Figure 7.

Synergistic decrease of retinal input and VIP- and AVP-positive neurons in the R6/2 SCN. A, B, Confocal images showing no differences in the double CTb-labeled RGC innervation of the SCN (A) or IGL and LGN (B) between R6/2 mice and control mice at the age of 12 weeks (n = 5–6 for the indicated mice). C, D, Representative images showing the X-gal-labeled M1-ipRGC innervation in the SCN (C) and IGL and ventral LGN (D) of R6/2-OPN4^Lacz/+ or OPN4^Lacz/+ mice at the age of 12 weeks (n = 3–4 for the indicated mice). E, Representative images of light- induced c-Fos expression in the SCN after mice (n = 3–5 for the indicated mice) received 15 min of light exposure (500 lux) at ZT16, detected by anti-c-Fos antibodies.
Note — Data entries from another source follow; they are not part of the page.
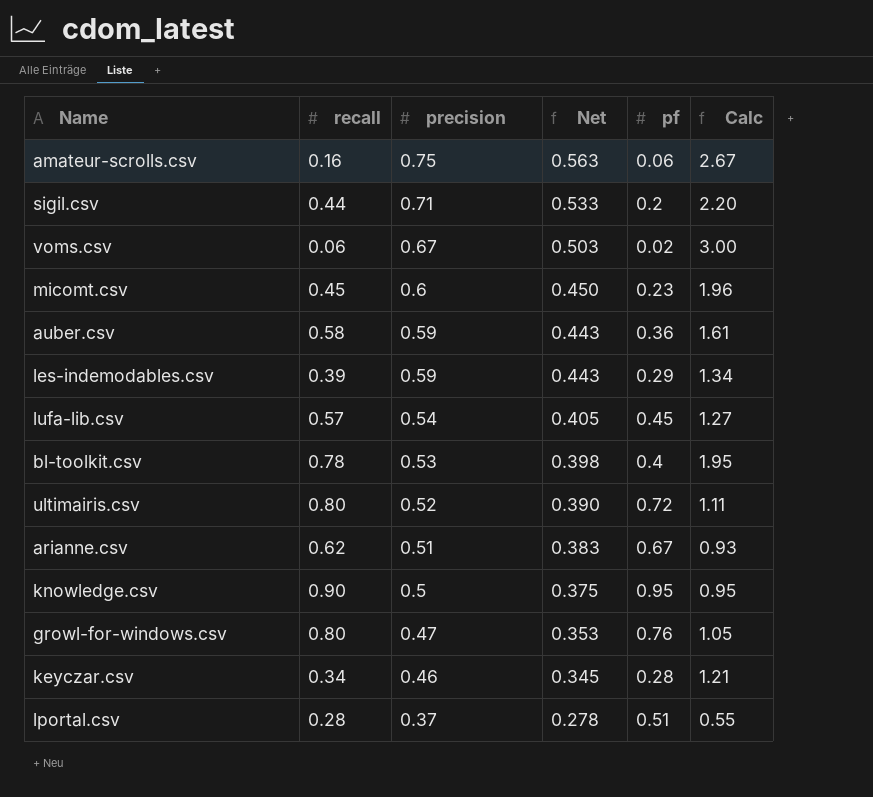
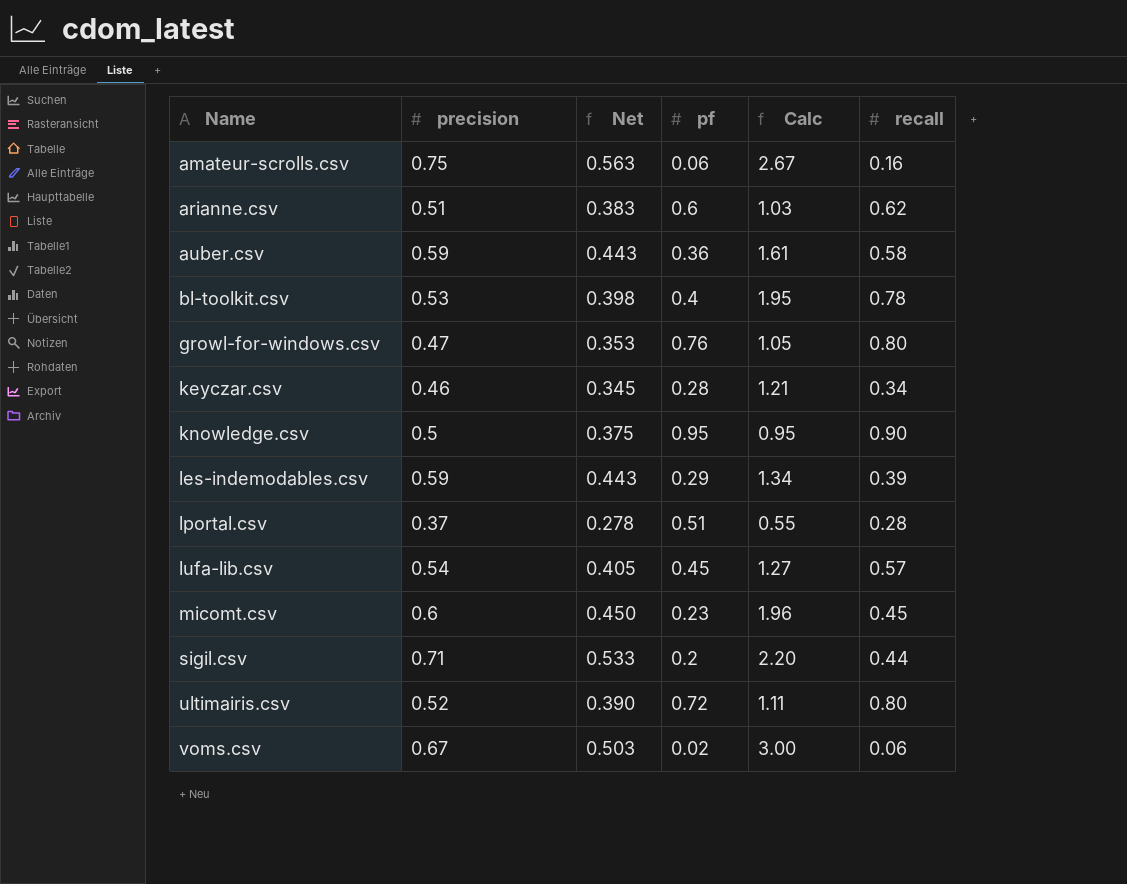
row order: precision descending -> Name ascending
column recall | position: 2 -> 6
arianne.csv | pf: 0.67 -> 0.6
arianne.csv | Calc: 0.93 -> 1.03

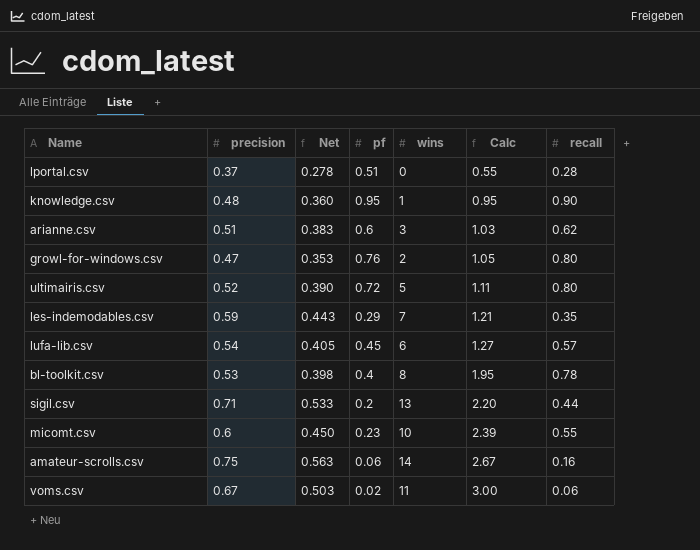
row order: Name ascending -> Calc ascending
column wins | position: none -> 5
row auber.csv: 0.59 | 0.443 | 0.36 | 1.61 | 0.58 -> none
row keyczar.csv: 0.46 | 0.345 | 0.28 | 1.21 | 0.34 -> none
knowledge.csv | precision: 0.5 -> 0.48
knowledge.csv | Net: 0.375 -> 0.360
les-indemodables.csv | Calc: 1.34 -> 1.21
les-indemodables.csv | recall: 0.39 -> 0.35
micomt.csv | Calc: 1.96 -> 2.39
micomt.csv | recall: 0.45 -> 0.55

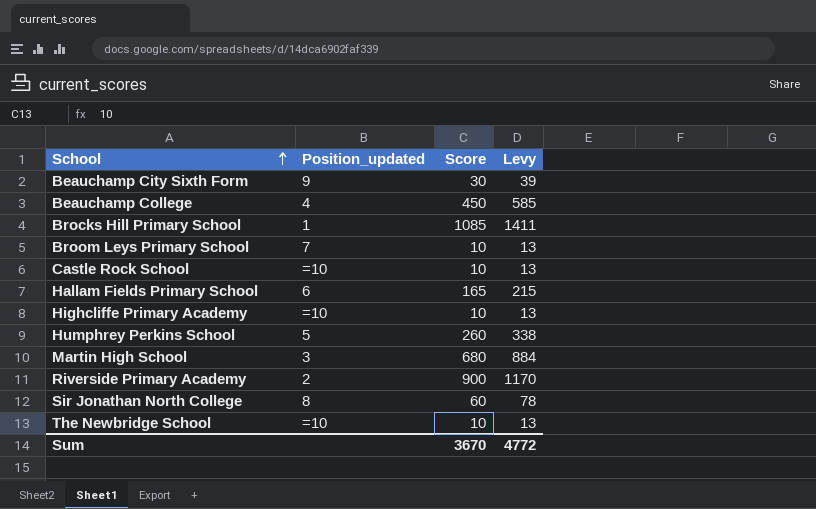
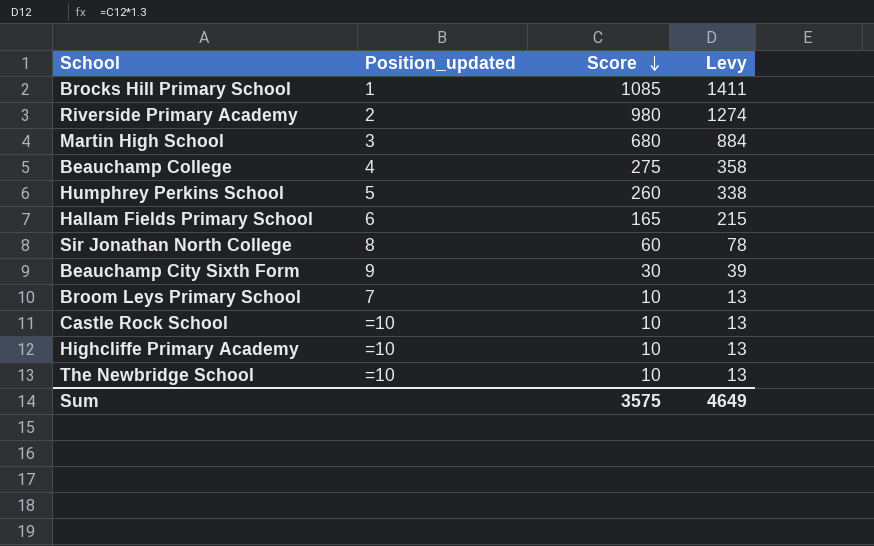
row order: School ascending -> Score descending
Riverside Primary Academy | Score: 900 -> 980
Riverside Primary Academy | Levy: 1170 -> 1274
Beauchamp College | Score: 450 -> 275
Beauchamp College | Levy: 585 -> 358
Sum | Score: 3670 -> 3575
Sum | Levy: 4772 -> 4649

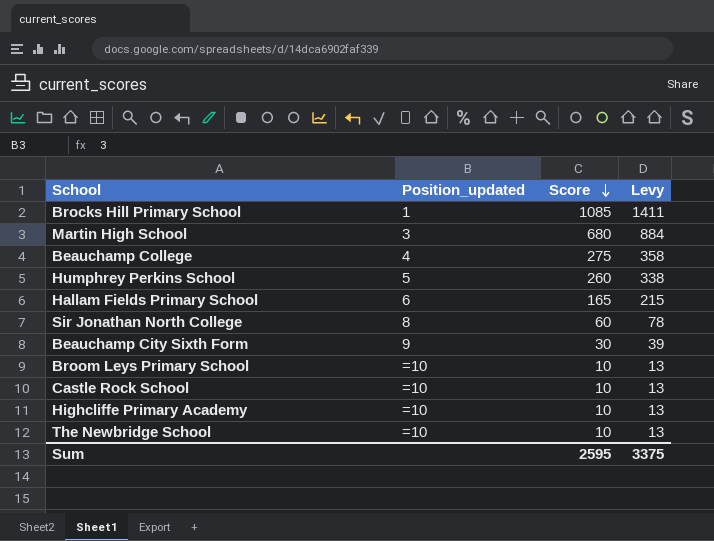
row Riverside Primary Academy: 2 | 980 | 1274 -> none
Broom Leys Primary School | Position_updated: 7 -> =10
Sum | Score: 3575 -> 2595
Sum | Levy: 4649 -> 3375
The c-Fos expression in the SCN in the absence of light stimulation at ZT16 is shown as an experimental control (n = 3 for the indicated mice). F, Numbers of c-Fos positive neurons under light stimulation or no light conditions in the indicated mice of different ages are presented. G, Confocal images showing that light-induced c-Fos was partially detected in VIP-immunoreactive neurons (arrowheads) in control mice (12 weeks), which was not seen in AVP-immunoreactive neurons. Note that c-Fos/VIP-immunoreactive neurons were reduced in R6/2 mice relative to control mice at the age of 12 weeks (n = 5 for each group). H, Changes in VIP(+) neurons and AVP(+) neurons in SCN from mice at 7 and 12 weeks of ages. I, Numbers of VIP(+) and AVP(+) neurons in the indicated mice during disease progression (n = 3–6 for each group). Scale bars: A–E, 100 μm; G, 25 μm; H, 50 μm. **p < 0.01, ***p < 0.001, ###p < 0.001, two-way ANOVA.